Davacılar         : 1.C.G.

                          2.S.B.

Vekili               : Av.N. Ç.    

Davalılar         : 1.Nilüfer Belediye Başkanlığı

Vekilleri           : Av.F. G.& Av.Ö.Y.A. & Av.S. Ay & Av.V.A.

                          2.Bursa Büyükşehir Belediye Başkanlığı

Vekilleri           : Av.S. D. G. & Av.N. K. & Av.S.A. M.   

 

O L A Y          : Davacılar vekili dava dilekçesinde; müvekkillerinin Bursa ili Nilüfer ilçesi Alaattinbey Mahallesi 2839 ada, 1 parsel sayılı taşınmazın maliki ve hissedarı olduğunu, taşınmaza davalı tarafça kamulaştırma yapılmadan yola dönüştürmek suretiyle el atıldığını, el atmanın kalıcı mahiyette ve kamuya tahsis amaçlı olduğunu, davaya konu taşınmazın şuyulama parseli olduğu gibi çevresindeki parsellerde de şuyulama yapılmış olduğundan yeniden şuyulama yapılarak değerlendirilmesinin mümkün olmadığını, el atılmayan kısımlardan da istifadelerinin mümkün olmadığını belirterek; davacıların taşınmazından kamulaştırılmadan el konulan kısımların bedeli olarak fazlaya ait hakları saklı kalmak şartıyla 10.000,00 TL’nin dava tarihinden itibaren faizi ile birlikte davalıdan tahsiline karar verilmesi istemiyle adli yargı yerinde dava açmıştır.

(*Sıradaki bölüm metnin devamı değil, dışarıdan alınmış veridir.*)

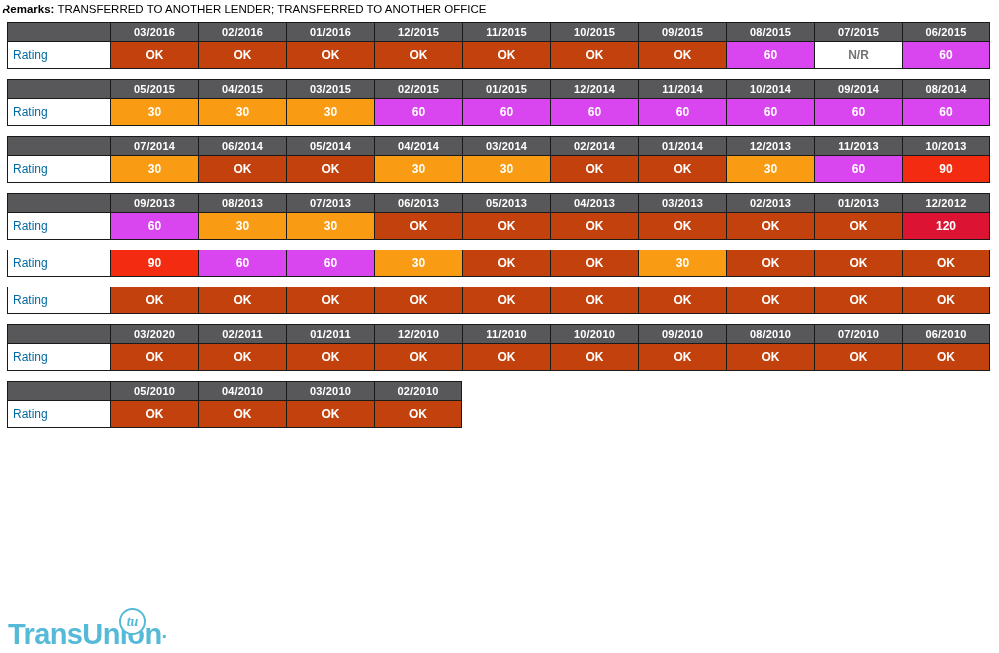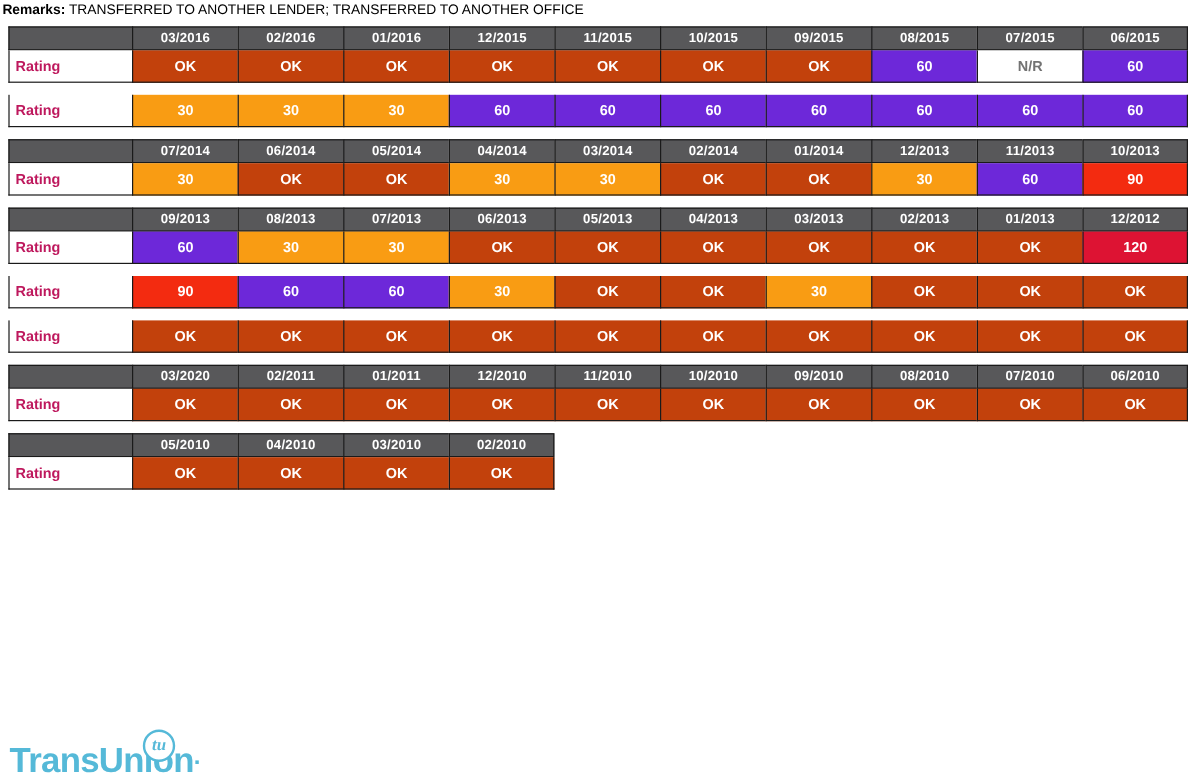"Remarks: TRANSFERRED TO ANOTHER LENDER;" #page { border-radius: none -> 21px }
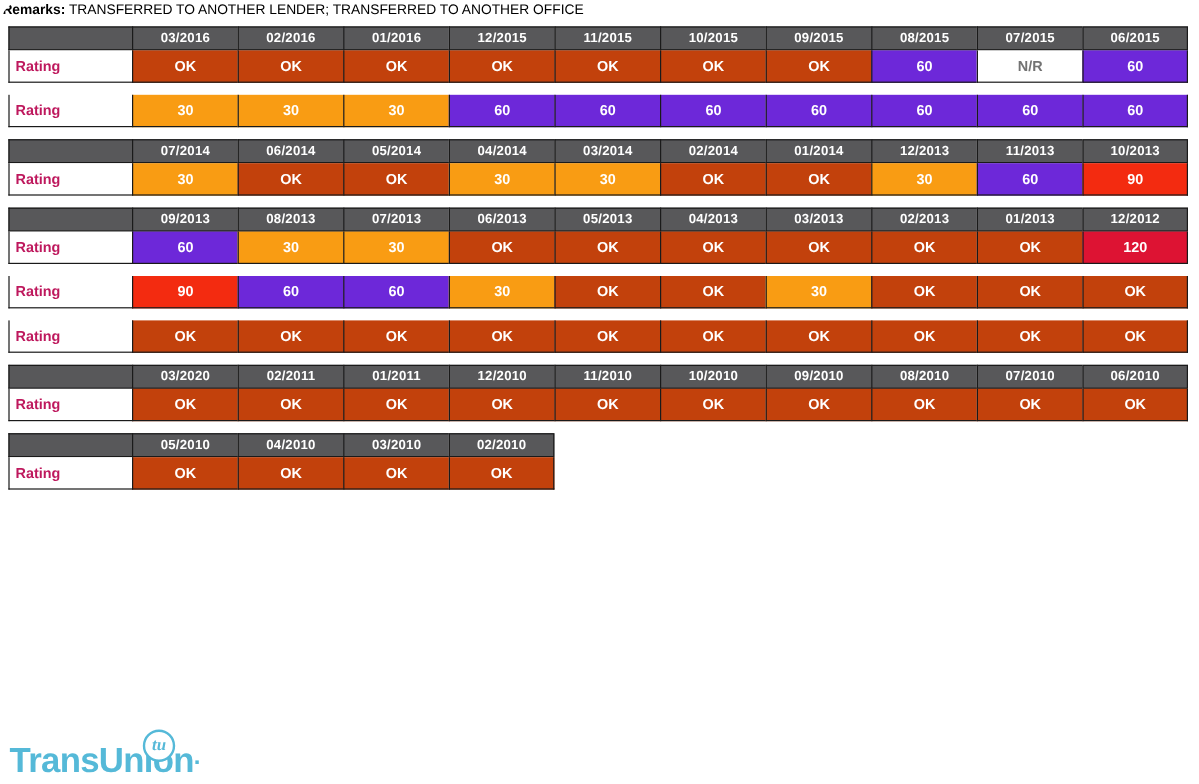"Rating" .rate-label { color: #be185d -> #0369a1; font-weight: bold -> normal }
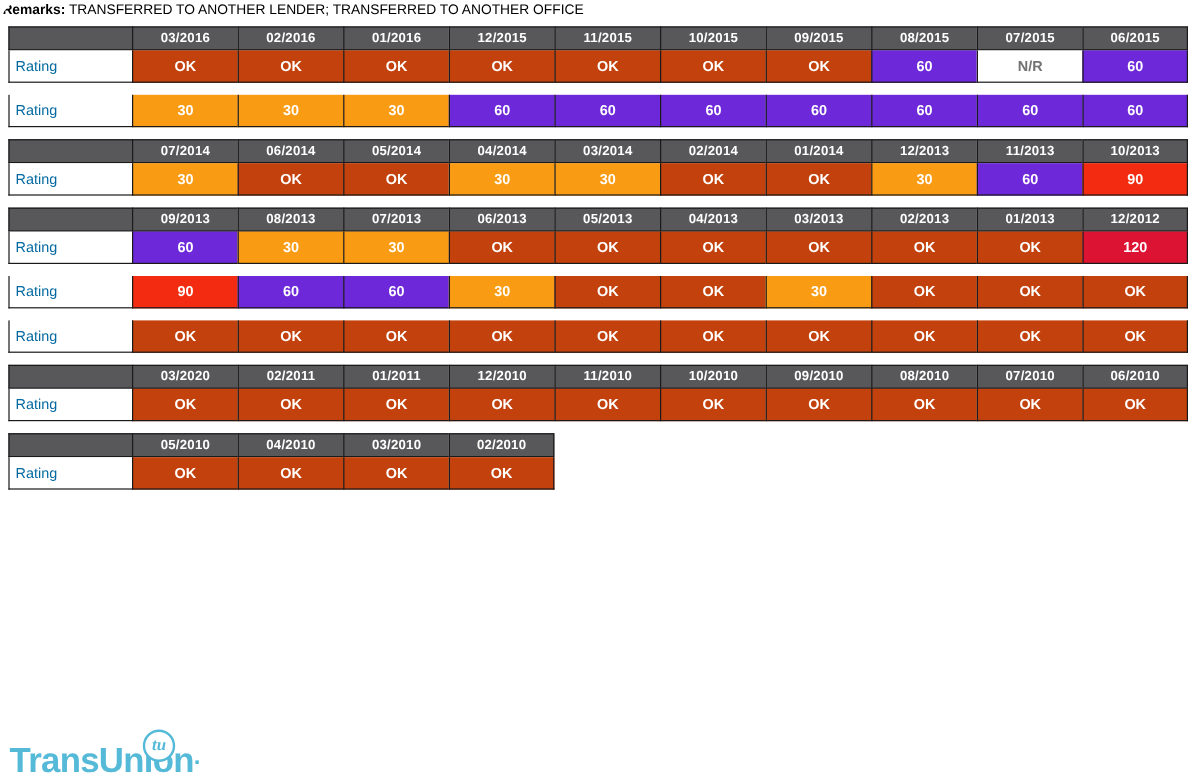"60" .st-60 { background: #6d28d9 -> #d946ef }
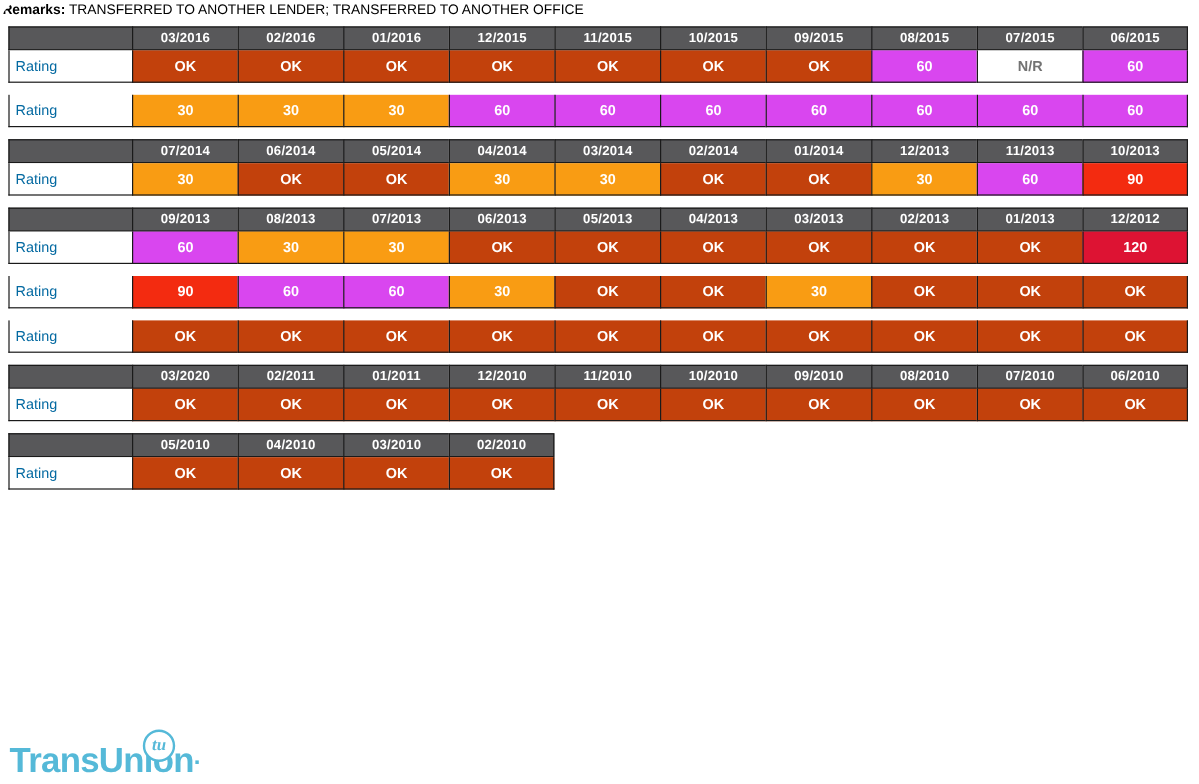"05/2015" tr.hdr-row { html: none -> <tr> <td></td> <td>05/2015</td> <td>04/2015</td> <td>03/2015</td> <td>02/2015</td> <td>01/2015</td> <td>12/2014</td> <td>11/2014</td> <td>10/2014</td> <td>09/2014</td> <td>08/2014</td> </tr> }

BURSA 4.ASLİYE HUKUK MAHKEMESİ;  25.03.2014 gün ve E:2013/671, K:2014/342 sayı ile; uzman bilirkişi tarafından düzenlenen raporda, taşınmazın fiilen el atılan A ve B harfleriyle işaretlenen bölümlere ilişkin uyuşmazlığın esasını incelemiş; bu bölümler dışında kalan taşınmaz kesimlerinden davacıların paylarına düşen yerlere ilişkin olarak ise; “…İdarelerin hizmetlerin yürütülmesi sırasında tek yanlı irade açıklamalarıyla kamu hukuku esaslarına dayanarak ilgililerin hukuki durumlarını etkileyecek şekilde yaptıkları işlemler idari işlem, görev ve yetki alanlarına giren konularda hukuka uygun olarak yaptığı fiiller ile bu görevleriyle ilgili hareketsiz kalmaları idari eylem olarak tanımlanmaktadır. Somut olayda; idarenin icra yetkisini hukuka aykırı olarak kullanması olarak nitelendirilebilecek fiili el atma durumu söz konusu olmadığına göre, 3194 sayılı İmar Kanunu'nun ilgili maddeleri uyarınca tek yanlı idari işlemle düzenlenen imar planları ve bu planlara dayanılarak yapılan işlemlerin idari nitelik taşıdığının, söz konusu imar planlarının zamanında uygulamaya geçirilmemesi durumunun da idari eylem olduğunun kabulü gerekir.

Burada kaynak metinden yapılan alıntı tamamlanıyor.